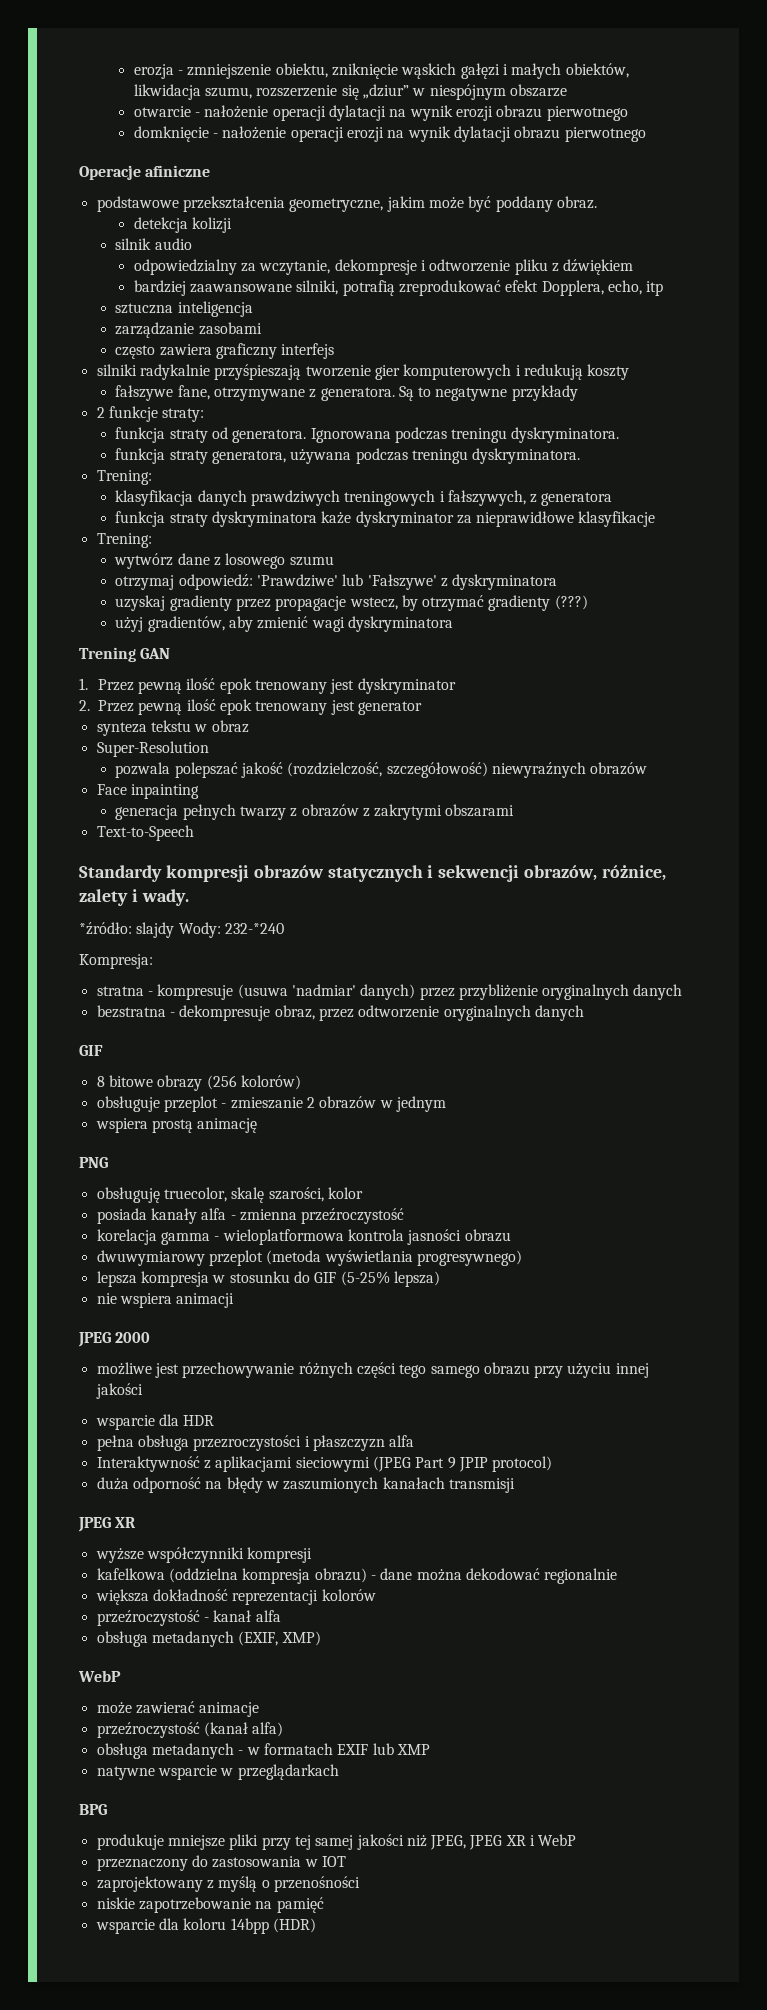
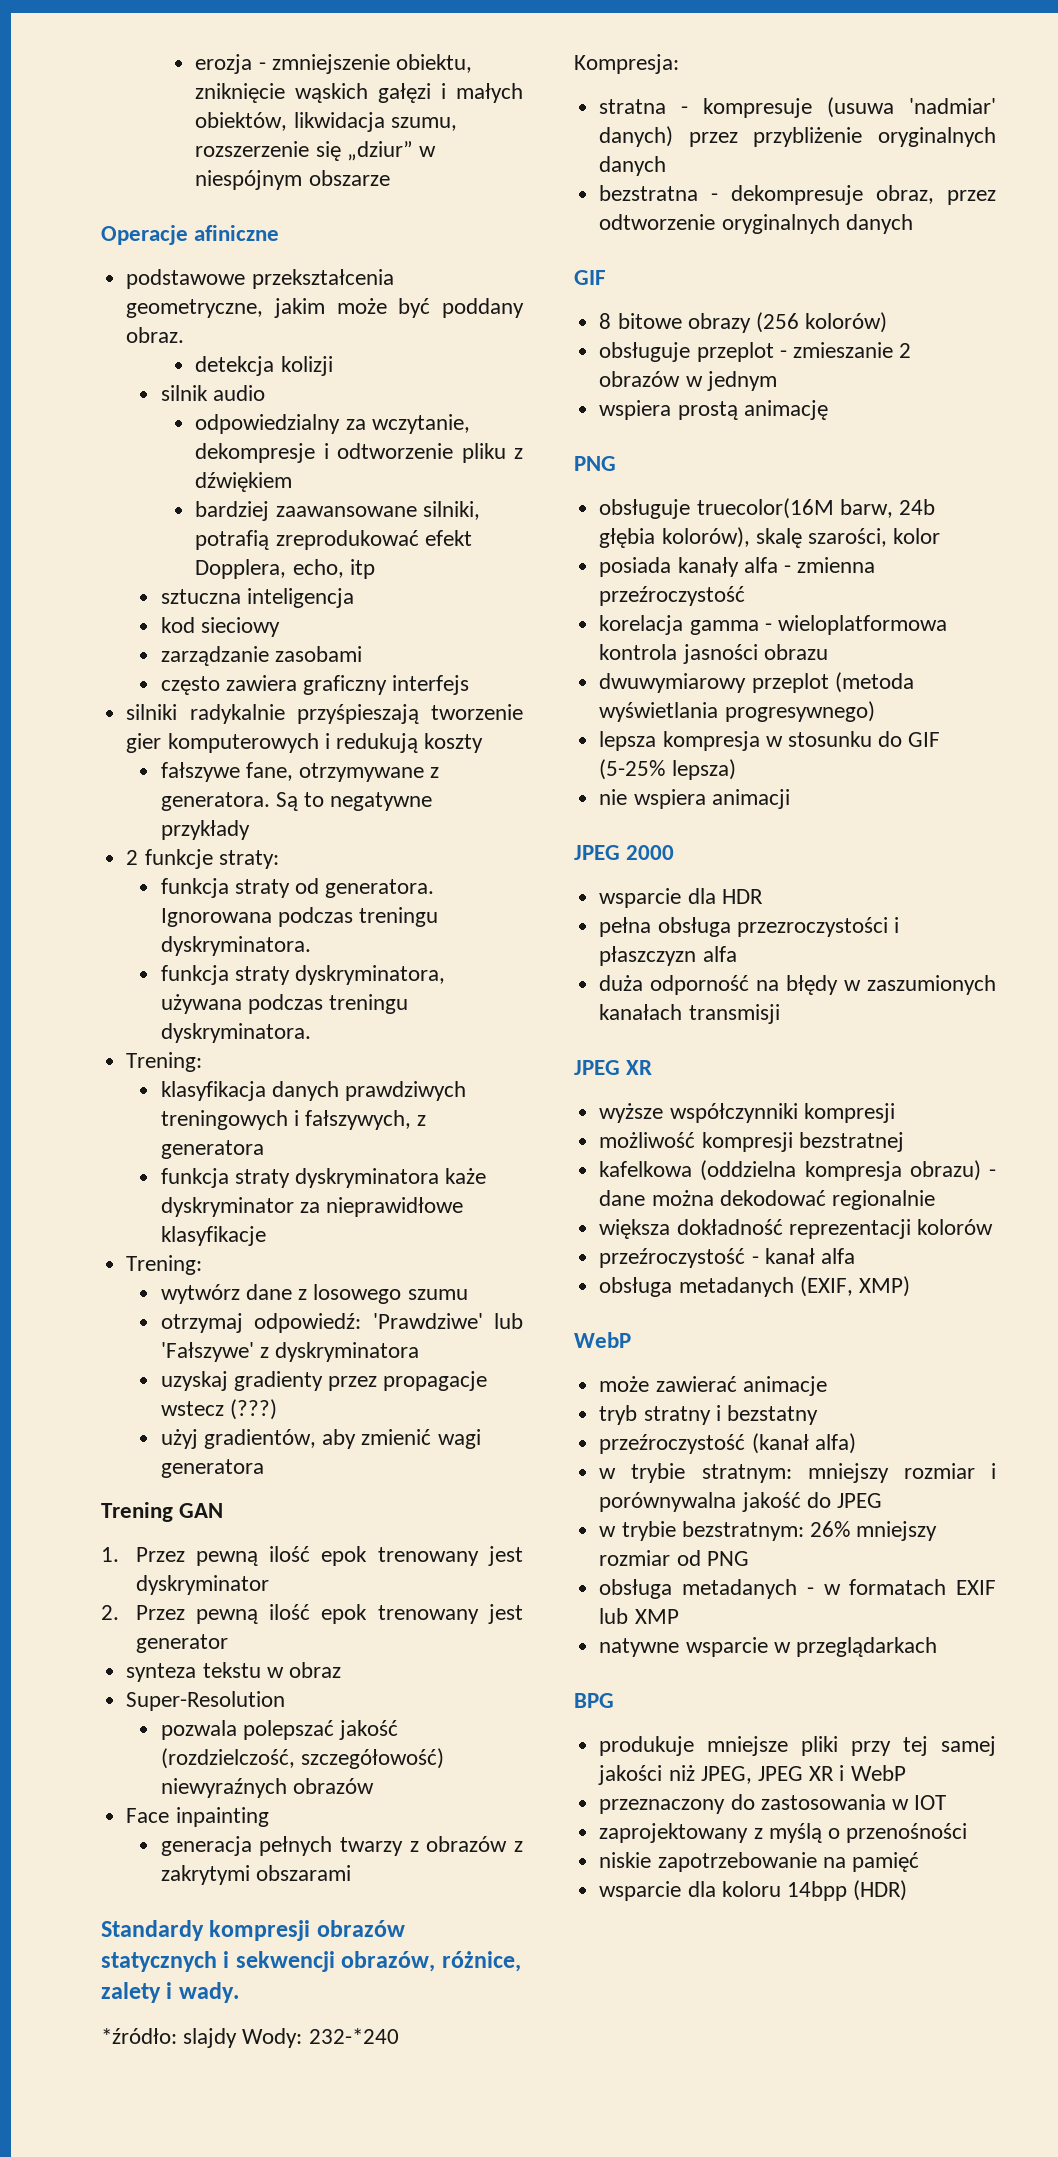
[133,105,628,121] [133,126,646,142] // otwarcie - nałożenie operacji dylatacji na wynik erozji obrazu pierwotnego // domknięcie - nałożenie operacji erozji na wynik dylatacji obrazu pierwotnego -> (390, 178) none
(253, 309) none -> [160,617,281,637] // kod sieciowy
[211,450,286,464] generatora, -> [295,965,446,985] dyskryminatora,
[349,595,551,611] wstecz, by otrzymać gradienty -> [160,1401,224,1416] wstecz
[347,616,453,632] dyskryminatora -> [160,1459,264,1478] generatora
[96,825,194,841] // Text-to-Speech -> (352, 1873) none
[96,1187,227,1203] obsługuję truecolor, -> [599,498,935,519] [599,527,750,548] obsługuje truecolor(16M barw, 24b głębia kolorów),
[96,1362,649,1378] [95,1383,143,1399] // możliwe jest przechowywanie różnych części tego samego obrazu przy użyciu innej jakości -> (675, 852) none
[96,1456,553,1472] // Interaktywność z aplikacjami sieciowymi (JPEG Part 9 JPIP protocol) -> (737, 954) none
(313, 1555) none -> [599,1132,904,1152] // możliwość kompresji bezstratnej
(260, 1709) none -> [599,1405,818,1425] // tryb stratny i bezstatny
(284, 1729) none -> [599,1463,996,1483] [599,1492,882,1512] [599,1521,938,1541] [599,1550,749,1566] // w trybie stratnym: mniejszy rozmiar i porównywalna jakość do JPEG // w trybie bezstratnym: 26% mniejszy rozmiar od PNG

=======

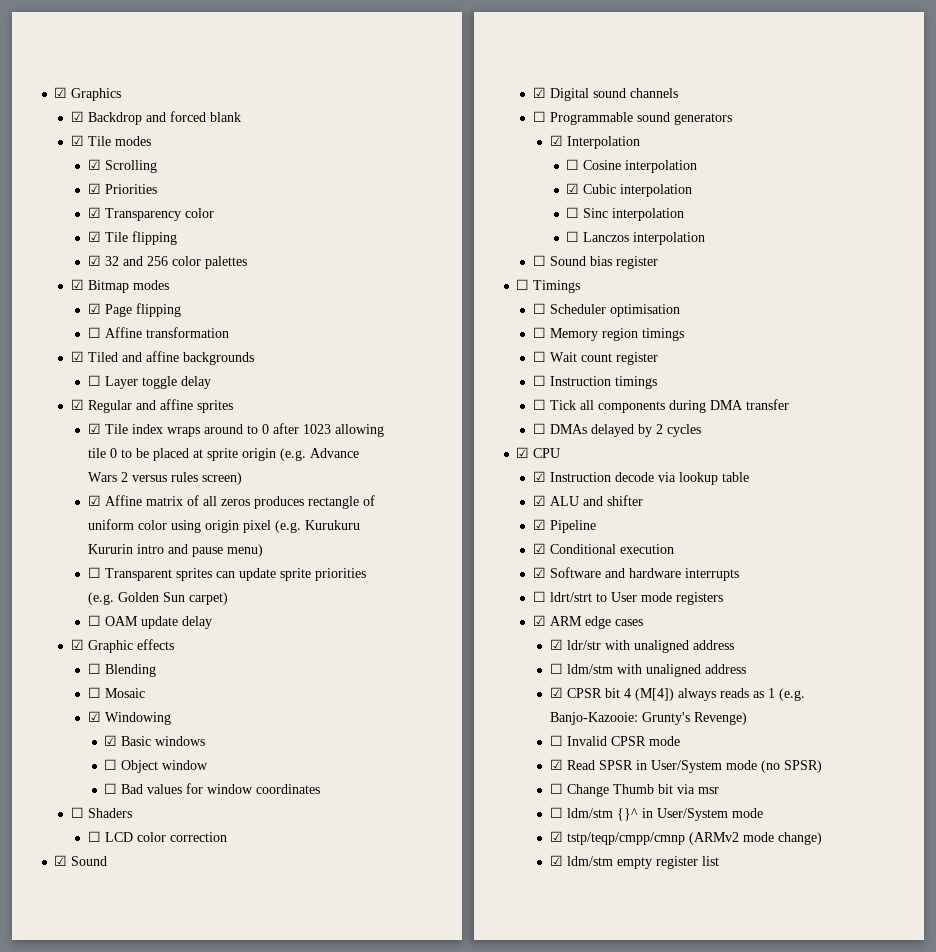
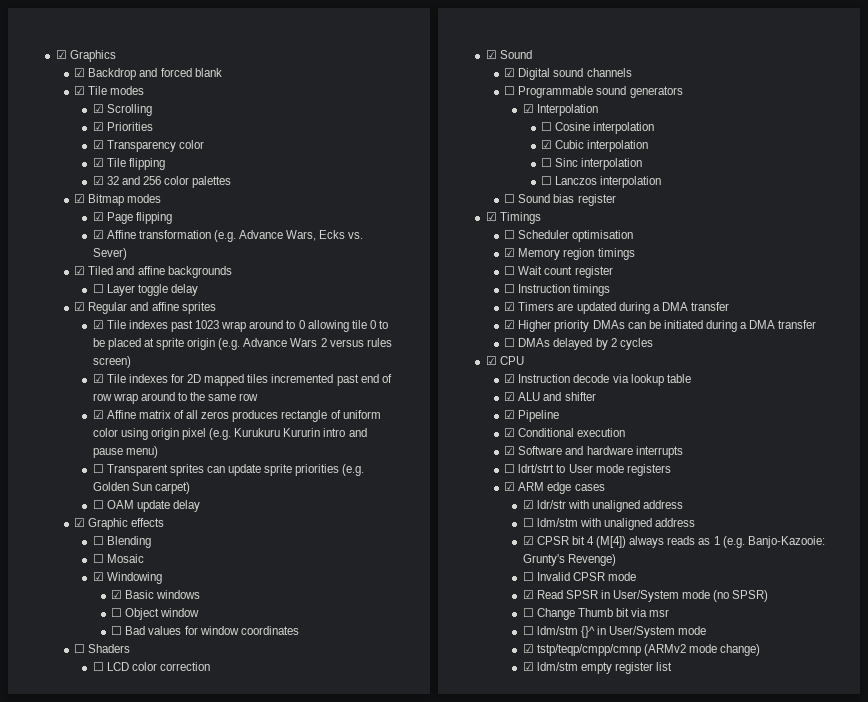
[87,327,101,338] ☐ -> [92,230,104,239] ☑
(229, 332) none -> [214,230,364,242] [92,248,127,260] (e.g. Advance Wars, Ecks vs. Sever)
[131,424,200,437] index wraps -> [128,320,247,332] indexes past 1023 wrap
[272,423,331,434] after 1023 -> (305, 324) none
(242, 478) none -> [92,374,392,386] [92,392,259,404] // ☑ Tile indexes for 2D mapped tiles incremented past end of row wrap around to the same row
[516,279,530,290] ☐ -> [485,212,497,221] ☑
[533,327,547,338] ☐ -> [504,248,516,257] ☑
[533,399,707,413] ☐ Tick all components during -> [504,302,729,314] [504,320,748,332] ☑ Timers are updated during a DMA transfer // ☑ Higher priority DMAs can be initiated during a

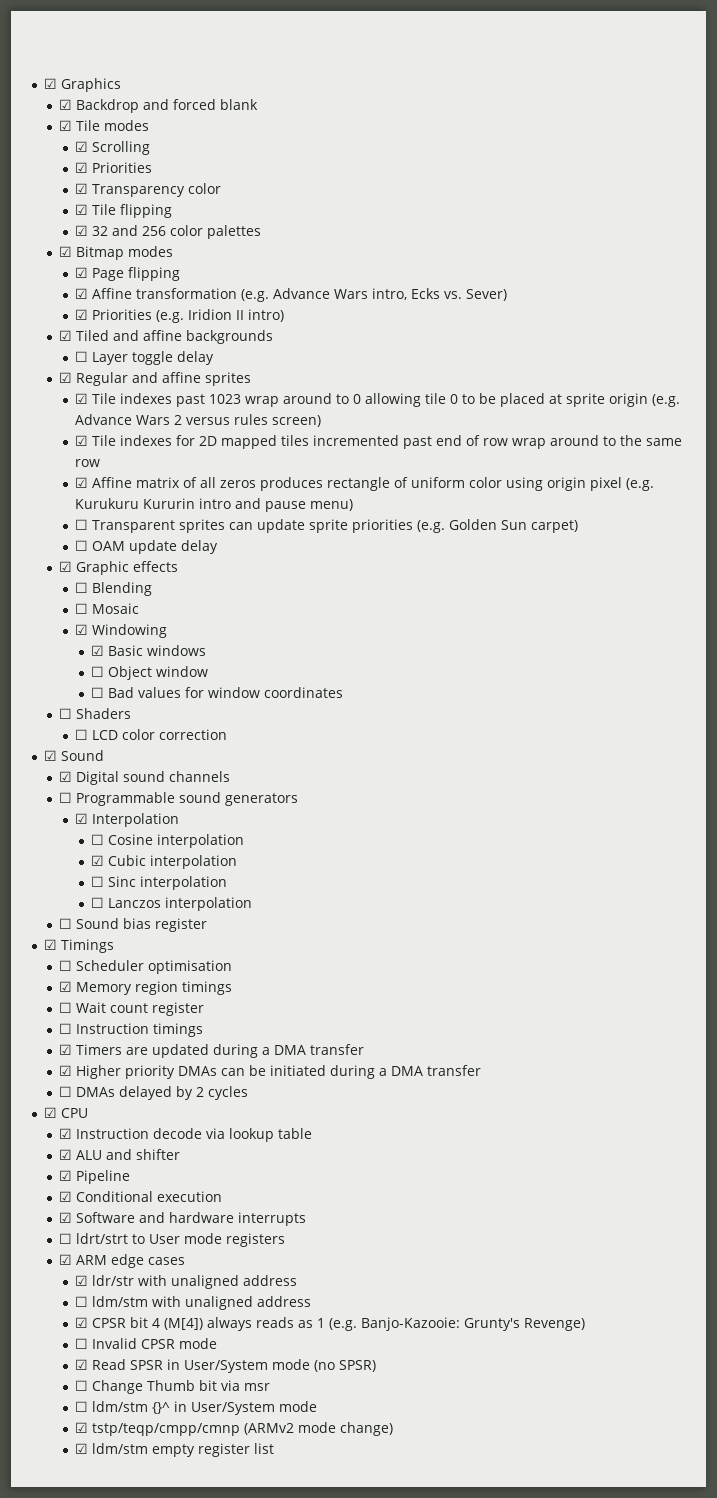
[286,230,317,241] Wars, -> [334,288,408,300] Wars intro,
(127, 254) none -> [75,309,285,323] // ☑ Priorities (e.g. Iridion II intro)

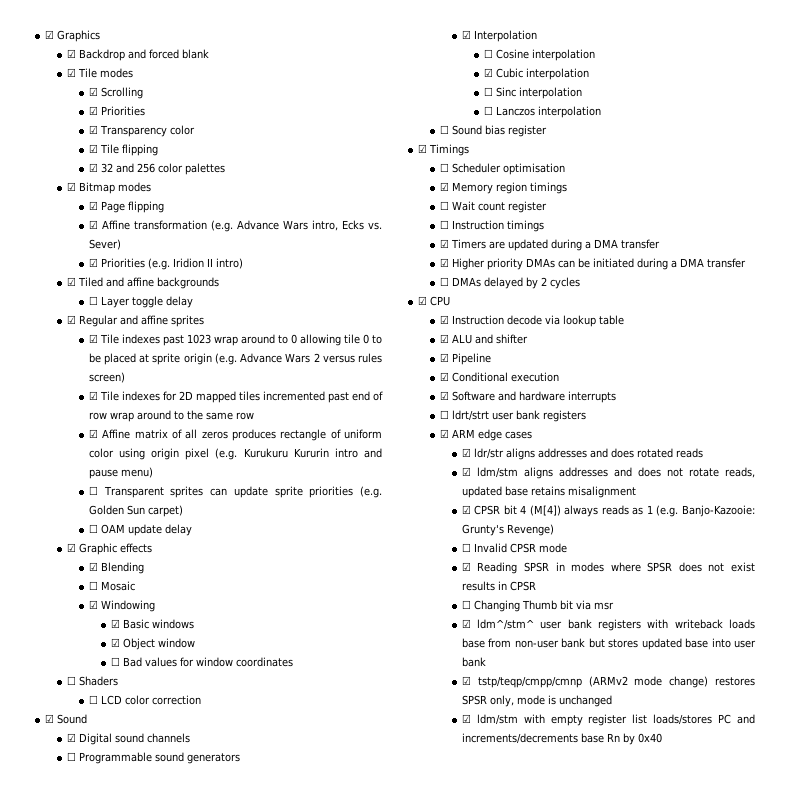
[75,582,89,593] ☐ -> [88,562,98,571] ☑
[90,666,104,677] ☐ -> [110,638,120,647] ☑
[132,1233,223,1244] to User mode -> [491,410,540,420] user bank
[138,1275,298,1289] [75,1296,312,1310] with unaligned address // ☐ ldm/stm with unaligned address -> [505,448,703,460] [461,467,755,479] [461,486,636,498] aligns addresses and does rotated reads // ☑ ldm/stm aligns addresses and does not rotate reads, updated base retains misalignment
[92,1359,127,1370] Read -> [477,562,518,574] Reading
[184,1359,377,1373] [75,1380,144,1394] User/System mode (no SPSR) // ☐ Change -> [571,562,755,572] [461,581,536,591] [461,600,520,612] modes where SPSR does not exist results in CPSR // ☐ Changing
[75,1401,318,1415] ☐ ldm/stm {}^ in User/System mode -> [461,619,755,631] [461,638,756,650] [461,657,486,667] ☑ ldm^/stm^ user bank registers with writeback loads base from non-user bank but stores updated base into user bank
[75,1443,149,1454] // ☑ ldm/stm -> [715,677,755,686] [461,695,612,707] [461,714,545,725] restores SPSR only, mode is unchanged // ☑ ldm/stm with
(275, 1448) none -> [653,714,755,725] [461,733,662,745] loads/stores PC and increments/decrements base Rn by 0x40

=======

• _Required action_
Output exactly the lines of the listing above that start with the one holding "(242, 478) none" and go on through the one holding "[132,1233,223,1244] to User"; leave the pictures out.

• _Task output_
(242, 478) none -> [92,374,392,386] [92,392,259,404] // ☑ Tile indexes for 2D mapped tiles incremented past end of row wrap around to the same row
[516,279,530,290] ☐ -> [485,212,497,221] ☑
[533,327,547,338] ☐ -> [504,248,516,257] ☑
[533,399,707,413] ☐ Tick all components during -> [504,302,729,314] [504,320,748,332] ☑ Timers are updated during a DMA transfer // ☑ Higher priority DMAs can be initiated during a

[286,230,317,241] Wars, -> [334,288,408,300] Wars intro,
(127, 254) none -> [75,309,285,323] // ☑ Priorities (e.g. Iridion II intro)

[75,582,89,593] ☐ -> [88,562,98,571] ☑
[90,666,104,677] ☐ -> [110,638,120,647] ☑
[132,1233,223,1244] to User mode -> [491,410,540,420] user bank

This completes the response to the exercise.